Pour arriver à rendre les élèves issus de l'immigration disponibles à l'apprentissage, il faut impérativement tenir compte de leur parcours migratoire.

« Ils ont parfois vécu la guerre, les camps de réfugiés, perdu des proches. Ils doivent aussi faire le deuil de la vie dont ils avaient rêvé dans leur pays et qui n'est plus possible. Il faut les laisser parler de leur histoire, lui faire une place, pas seulement leur parler du Québec et du hockey. Même si la plupart font preuve d'une grande résilience, l'aide professionnelle est souvent essentielle pour les aider à traverser ces traumas », estime le conseiller pédagogique, qui est aussi membre du Syndicat des professionnelles et professionnels du milieu de l'éducation de Montréal (SPPMEM-CSQ).

Thérèse Villeneuve, membre du Syndicat de Champlain (CSQ), enseigne en classe d'accueil aux enfants de sept ans à l'école Bourgeoys-Champagnat

Cependant, il y a parfois une confusion au sujet du financement entre les services d'accueil et les autres services aux élèves, qui a pour conséquence que les élèves de l'accueil passent trop souvent après les élèves de classes ordinaires dans l'attribution des services. Dans un contexte d'austérité, ces inégalités se multiplient.

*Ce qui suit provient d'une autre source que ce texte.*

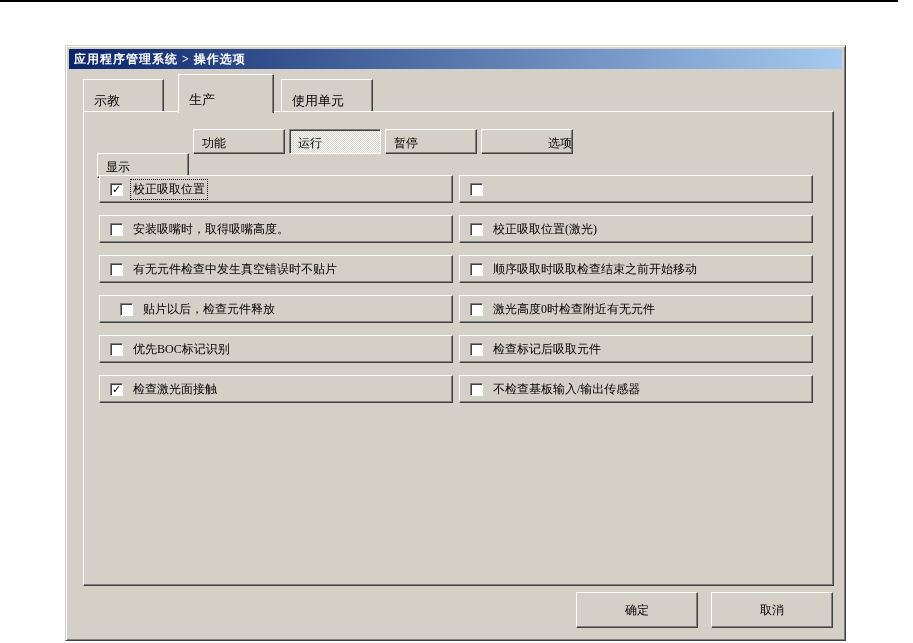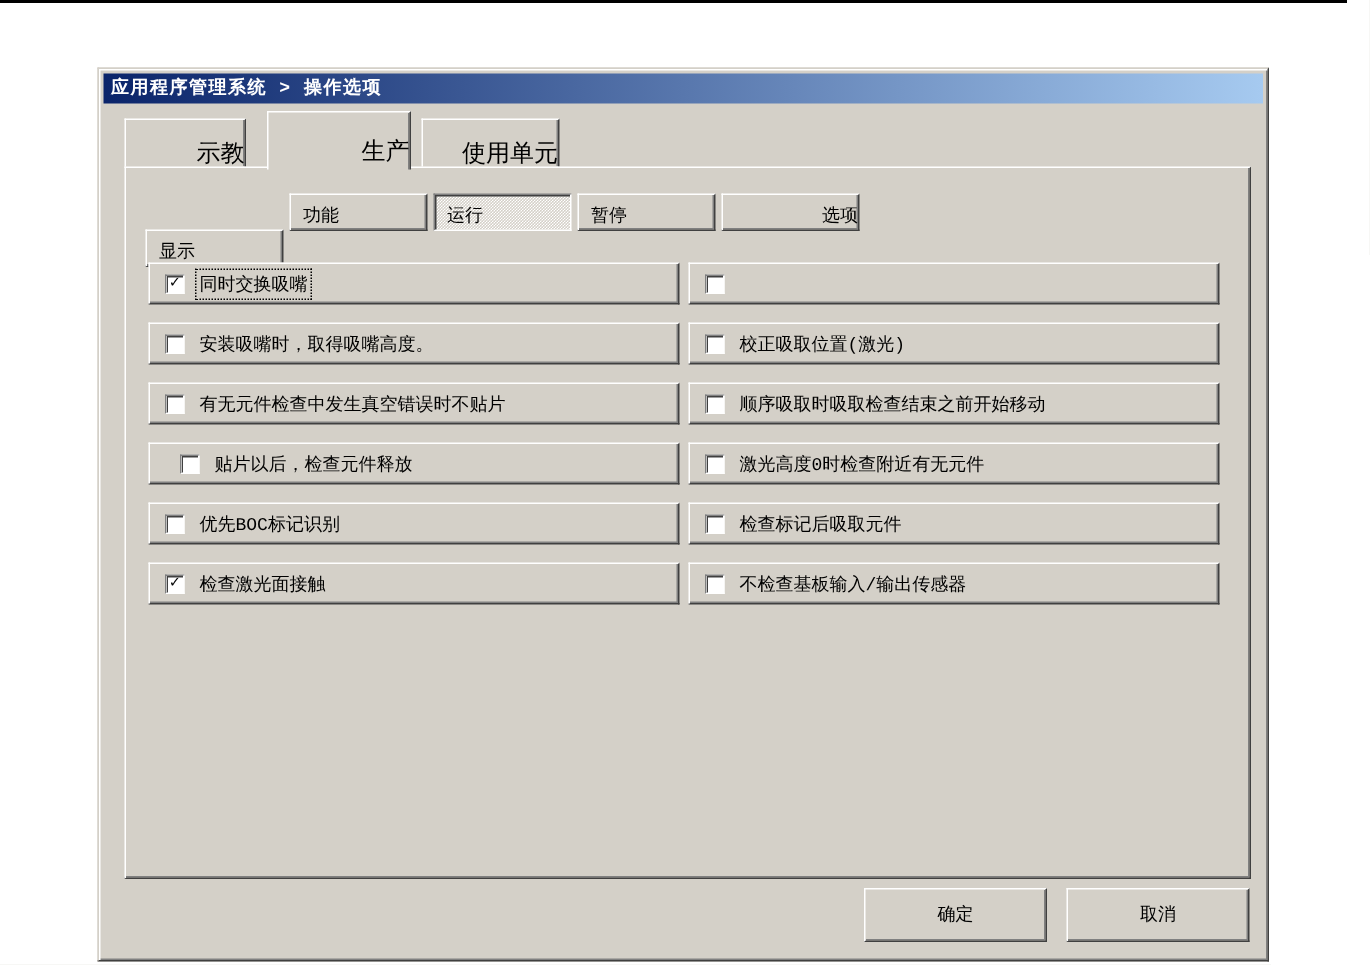--- a/index.html
+++ b/index.html
@@ -1,41 +1,40 @@
 <!DOCTYPE html>
 <html><head>
 <meta charset="utf-8">
 <style>
   * { margin:0; padding:0; box-sizing:border-box; }
   html,body { background:#fff; }
   .page {
     position:relative; width:913px; height:643px; background:#ffffff;
-    font-family:Liberation Mono, monospace; overflow:hidden;
+    font-family:Liberation Serif, serif; overflow:hidden;
   }
   .top-rule { position:absolute; left:0; top:0; width:898px; height:2px; background:#000; }
 
   .window {
     position:absolute; left:65px; top:45px; width:781px; height:596px;
     background:#d4d0c8;
     border:1px solid; border-color:#d4d0c8 #404040 #404040 #d4d0c8;
     box-shadow: inset 1px 1px 0 #ffffff, inset -1px -1px 0 #808080;
   }
   .titlebar {
     position:absolute; left:3px; top:3px; right:3px; height:20px;
     background:linear-gradient(to right,#0a246a,#a6caf0);
     color:#ffffff; font-size:12px; font-weight:bold; line-height:20px;
     padding-left:5px; letter-spacing:1px;
   }
 
   .tab {
-    position:absolute; background:#d4d0c8; font-size:16px; color:#000;
+    position:absolute; background:#d4d0c8; font-size:13px; color:#000;
     border:1px solid; border-color:#ffffff #404040 #d4d0c8 #ffffff;
     box-shadow: inset -1px 0 0 #808080;
     padding-left:10px;
-    text-align:right;
   }
   .tab.plain { top:33px; height:33px; padding-top:12px; }
   .tab.active { top:28px; height:39px; padding-top:16px; z-index:3; border-bottom:none; box-shadow: inset -1px 0 0 #808080; }
 
   .panel {
     position:absolute; left:17px; top:65px; width:751px; height:475px;
     background:#d4d0c8; z-index:2;
     border:1px solid; border-color:#ffffff #404040 #404040 #ffffff;
     box-shadow: inset -1px -1px 0 #808080;
   }
@@ -98,21 +97,21 @@
     <div class="panel">
 
       <div class="subtab" style="left:13px;margin-top:24px;"><span>显示</span></div>
       <div class="subtab" style="left:109px;"><span>功能</span></div>
       <div class="subtab active" style="left:205px;"><span>运行</span></div>
       <div class="subtab" style="left:301px;"><span>暂停</span></div>
       <div class="subtab" style="left:397px;text-align:right;"><span>选项</span></div>
 
       <div class="opt" style="left:15px;top:63px;">
         <span class="cb">✓</span>
-        <span class="lbl focused">同时交换吸嘴</span>
+        <span class="lbl focused">校正吸取位置</span>
       </div>
       <div class="opt" style="left:15px;top:103px;">
         <span class="cb"></span>
         <span class="lbl">安装吸嘴时，取得吸嘴高度。</span>
       </div>
       <div class="opt" style="left:15px;top:143px;">
         <span class="cb"></span>
         <span class="lbl">有无元件检查中发生真空错误时不贴片</span>
       </div>
       <div class="opt" style="left:15px;top:183px;padding-left:20px;">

« Comme enseignante, je dois souvent me battre à la place des parents, qui sont sans statut et qui ne veulent pas faire de vagues, pour que leurs enfants aient accès à de l'orthophonie ou à un psychologue, alors que ce sont ces élèves qui en ont le plus besoin », déplore Thérèse Villeneuve.

L'égalité des chances de réussite est doublement compromise dans ce cas, une situation qui doit changer.

Thérèse Villeneuve, Clément Amphyon et Réginald Fleury étaient conférenciers au Rendez-vous CSQ de l'éducation.